Air suspension for adjustable ride height

[JulianEdgar]

I don't know if this has come up often, but of all the aftermarket suspension systems, using air suspension most easily allows you to adjust ride height.

The whole topic of air suspension (different types of springs, spring rates, compressors, etc) is a bit beyond a simple discussion group post, so I thought I'd do it in some pics.

The relevance to aero is that changing ride height influences both drag and lift/downforce, and air suspension allows easy adjustment, both 'on the fly' and statically. It also means you can maintain a constant ride height front and rear, irrespective of load.

So, on my Gen 1 Honda Insight...

Front struts (note rolling lobe air springs - not donuts):



Rear air springs (again rolling lobe):



Compressor and tank (normally hidden behind bumper):



Valves:



Front height sensor:



Rear height sensor:



Controller (Adaptronic e1280s engine management ECU with custom program):



Gauge screen on controller software (used only during set-up):



The controller automatically maintains correct ride height, irrespective of load. It also progressively lowers the car at speeds over 80 km/h (50 mph) and then when I slow down to 80 km/h, it pumps up very fast (because I don't want to hit a local floodway crossing at ultra low ride height).

I also have a manual driver over-ride for height control, and display the front-left, front-right and rear ride heights on my dash.

It was a lot of work to do all the modifications but I literally haven't touched it now in years.

[JulianEdgar]

Having full control over the ride height is interesting.

First, I found through measurement that my preferred 'over 80 km/h' ride height was already best for both drag and downforce. (That height is just a little lower than the standard Honda ride height.) That's interesting, because even the standard Insight ride height is terrible in terms of ride and handling on my bumpy roads! (With steel springs I improved both by going to a higher ride height.) But with adjustable damping and rising rate springs (as rolling lobe air springs are), I can get away with it.

Second, lowering the car clearly improves stability in gusting crosswinds. That was more the case before I added the rear fins - before those, the better stability with the ride height drop was very noticeable.

Third, one of my favorite drives is on Highway 1, the main highway that joins Australia's capital cities on the east coast. (It's very much like the US interstates that I loved so much.) Highway 1 is the quickest route to my nearest major town, and so I jump on it, manually dial in lowest ride height, turn on the CB and listen to the trucks. Very funny.

There are also opportunities to explore things I haven't yet done. For example, at speed, I could program the system to lower the front more than the rear, ie change rake depending on speed.
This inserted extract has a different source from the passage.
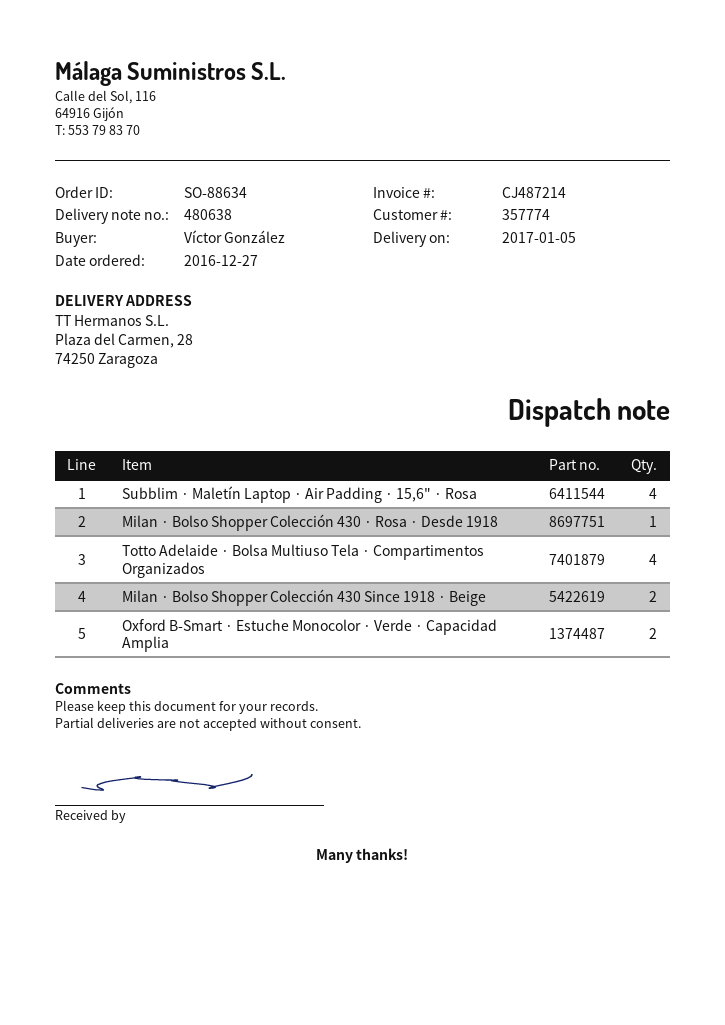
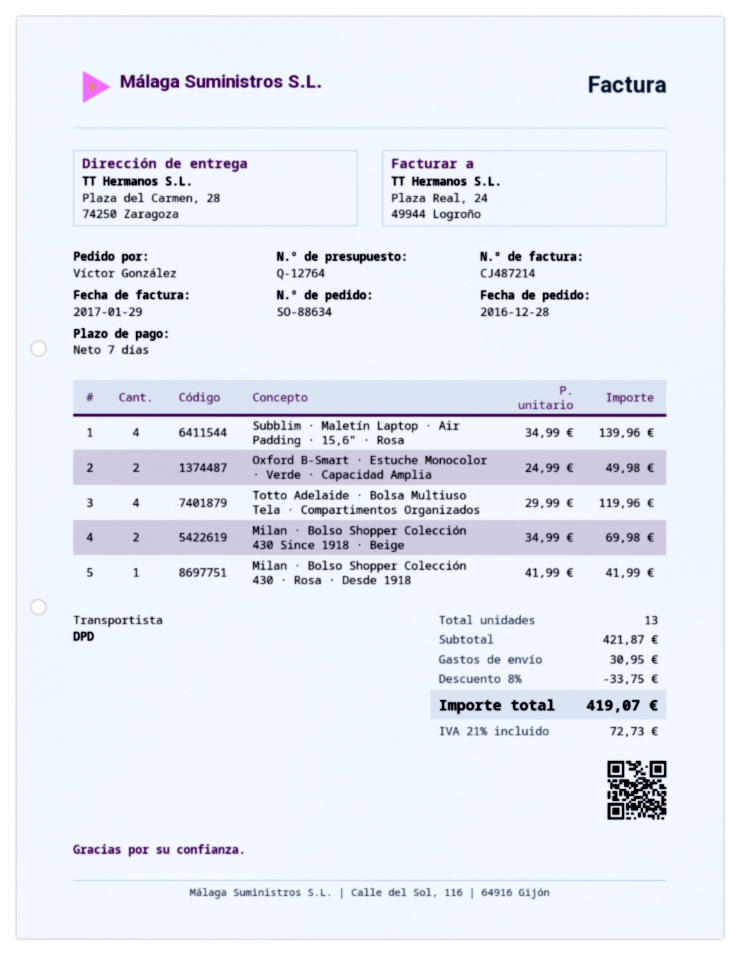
order date: 2016-12-27 -> 2016-12-28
However, I have set up the auto changes in ride height to give me best ride and handling - and that in turn means maintaining enough bump clearance at all speeds (so no rake change).

[JulianEdgar]

But it was almost aerodynamically serendipitous that fitting air suspension also meant that I had installed front and rear height sensors.

Why? Because when I fitted the front and rear aerodynamic undertrays, I started getting dash warnings for low ride height!
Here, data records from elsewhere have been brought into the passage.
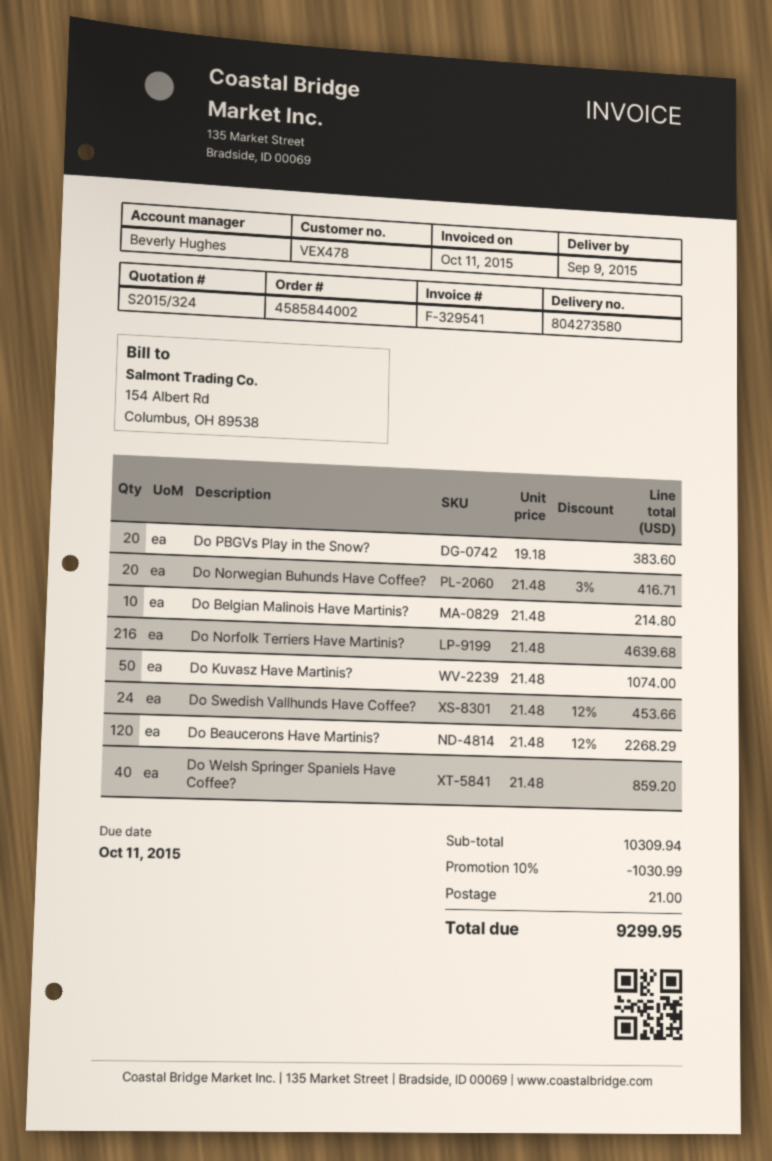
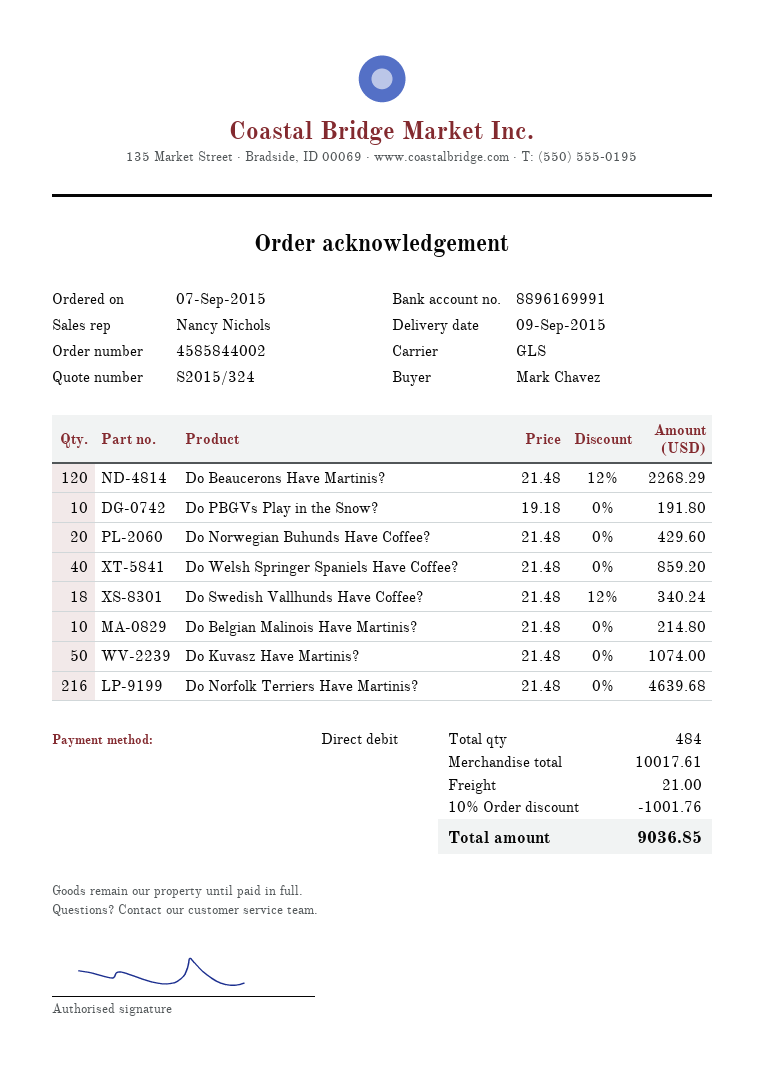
sales rep: Beverly Hughes -> Nancy Nichols
Do PBGVs Play in the Snow?: 20 x 19.18 = 383.60 -> 10 x 19.18 = 191.80
Do Norwegian Buhunds Have Coffee?: 20 x 21.48 - 3% = 416.71 -> 20 x 21.48 = 429.60
Do Swedish Vallhunds Have Coffee?: 24 x 21.48 - 12% = 453.66 -> 18 x 21.48 - 12% = 340.24
subtotal: 10309.94 -> 10017.61
discount: 10% = 1030.99 -> 10% = 1001.76
total: 9299.95 -> 9036.85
Huh? Let's take a few steps backwards.

When first setting up the air suspension, I'd been worried that something would go wrong without my noticing, so I had configured warnings like:

• low tank pressure
• high tank pressure
• low ride height
• high ride height

The Motec dash allows these warnings to be configured in plain English, and in addition I can flash red lights when they occur. I set all this up, and it all worked fine - no warnings.

Then, when I fitted the undertrays and went for a drive, I immediately got the 'low ride height' warnings! Repeatedly, and at any speed over 100 km/h (~60 mph). That's when I realised the undertrays were providing real, measurable downforce.

After that, I realised I could disable the 'automatic' aspects of the air suspension (auto lowering, etc) and directly measure lift and downforce - just by looking at the dash display.

(Dr Wolf of Porsche, when giving feedback on my book, also commented that Porsche had used the same approach - measuring ride height on the road to determine lift and downforce.)

[JulianEdgar]

I did start off using a relatively simple PIC-based controllers for the air suspension, done by my friends at eLabtronics.

This sort of programming:



...and this sort of hardware:



But I found I really struggled with it. One issue was that the re-programming wasn't 'live' (you had to upload the complete program to the controller before you saw the new settings in action) and another was that it didn't have enough software 'building blocks' for my purposes (eg no PID block). A final issue was that there were no gauges in the software - so you couldn't see what was actually happening.

I got more and more frustrated, and then called on someone I know who has developed full programmable engine management ECUs.

He said: "Sure!" and then helped me massively in churning out custom stuff for a brilliant ECU* - but programs written in flow-chart software that I can understand (I cannot write code, so I need flow charts).

So I tried his approach, and very quickly got better results than previously. When I got stuck, my buddy would help me out with some new programming - eg averaging a road speed input. (My buddy's name is Andy Wyatt, and he has now moved to Haltech.)

Within an unbelievably short time (weeks, not months) the system was up and running and working well.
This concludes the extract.